The stomach has a thick mucous coating that protects it from the strong acid it secretes into its interior when food is present, but the much thinner esophageal coating does not provide protection against acid. Thus, if the LES opens inappropriately or fails to close completely, and stomach contents leak into the esophagus, the esophagus can be burned by acid. The resulting burning sensation is called heartburn.

Occasional heartburn has no serious long-lasting effects, but repeated episodes of gastroesophageal reflux can ultimately lead to esophageal inflammation (esophagitis) and other damage. If episodes occur more frequently than twice a week, and the esophagus is repeatedly subjected to acid and digestive enzymes from the stomach, ulcerations, scarring, and thickening of the esophagus walls can result. This thickening of the esophageal wall causes a narrowing of the interior of the esophagus. Such narrowing affects swallowing and peristaltic movements. Repeated irritation can also result in changes in the types of cells that line the esophagus. The condition associated with these changes is called Barrett's syndrome and can lead to esophageal cancer.

Causes and symptoms


A number of different factors may contribute to LES malfunction with its consequent gastroesophageal acid reflux:


Heartburn itself is a symptom. Other symptoms also caused by gastroesophageal reflux can be associated with heartburn. Often heartburn sufferers salivate excessively or regurgitate stomach contents into their mouths, leaving a sour or bitter taste. Frequent gastroesophageal reflux leads to additional complications, including difficult or painful swallowing, sore throat, hoarseness, coughing, laryngitis, wheezing, asthma, pneumonia, gingivitis, bad breath, and earache.

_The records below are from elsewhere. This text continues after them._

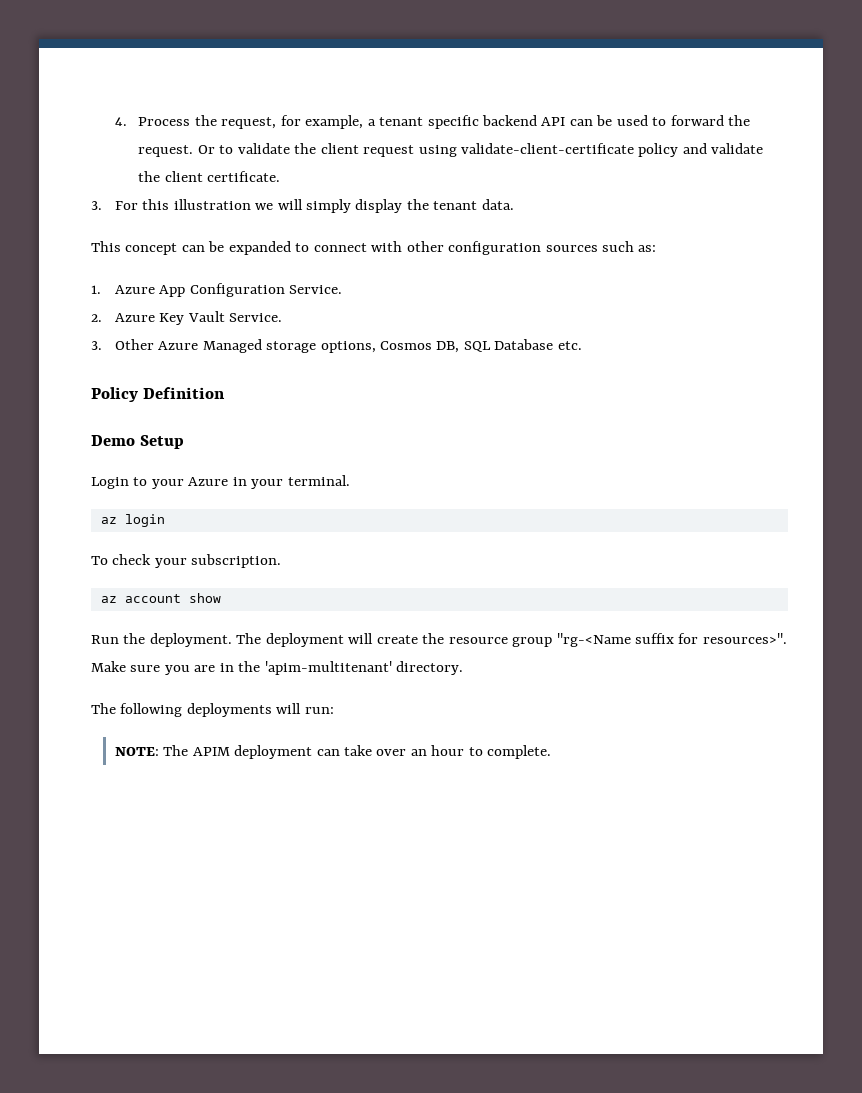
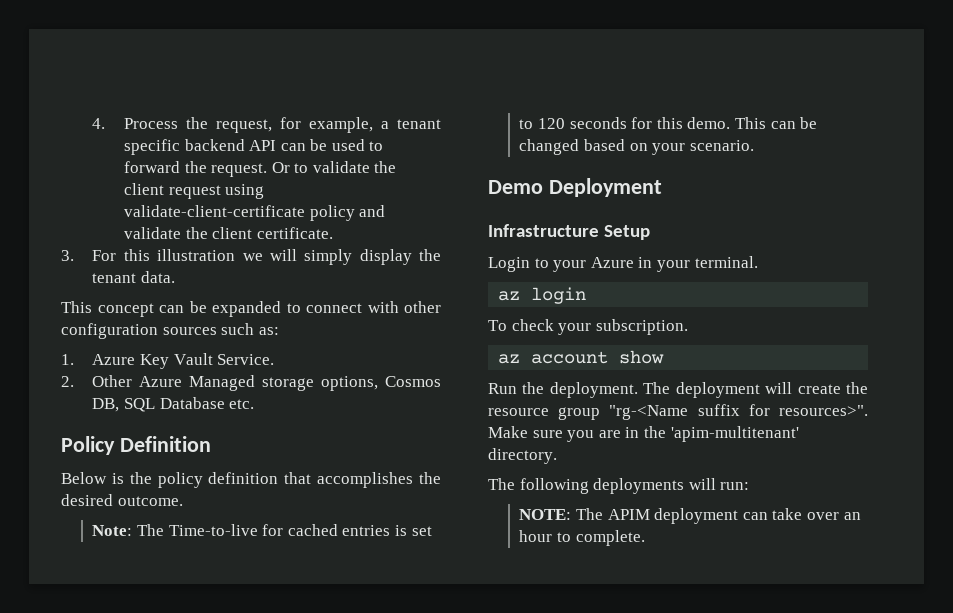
- 1. Azure App Configuration Service.
- 2. Azure Key Vault Service.
+ 1. Azure Key Vault Service.
- 3. Other Azure Managed storage options, Cosmos DB, SQL Database etc.
+ 2. Other Azure Managed storage options, Cosmos DB, SQL Database etc.
+ Below is the policy definition that accomplishes the desired outcome.
+ Note: The Time-to-live for cached entries is set to 120 seconds for this demo. This can be changed based on your scenario.
- Demo Setup
+ Demo Deployment
+ Infrastructure Setup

Gastroenterologists and internists are best equipped to diagnose and treat gastroesophageal reflux. Diagnosis is usually based solely on patient histories that report heartburn and other related symptoms. Additional diagnostic procedures can confirm the diagnosis and assess damage to the esophagus, as well as monitor healing progress. The following diagnostic procedures are appropriate for anyone who has frequent, chronic, or difficult-to-treat heartburn or any of the complicating symptoms.

X-rays taken after a patient swallows a barium suspension can reveal esophageal narrowing, ulcerations, or a reflux episode as it occurs. However, this procedure cannot detect the structural changes associated with different degrees of esophagitis. This diagnostic procedure has traditionally been called an “upper GI series” or “barium swallow” and costs about $250.00.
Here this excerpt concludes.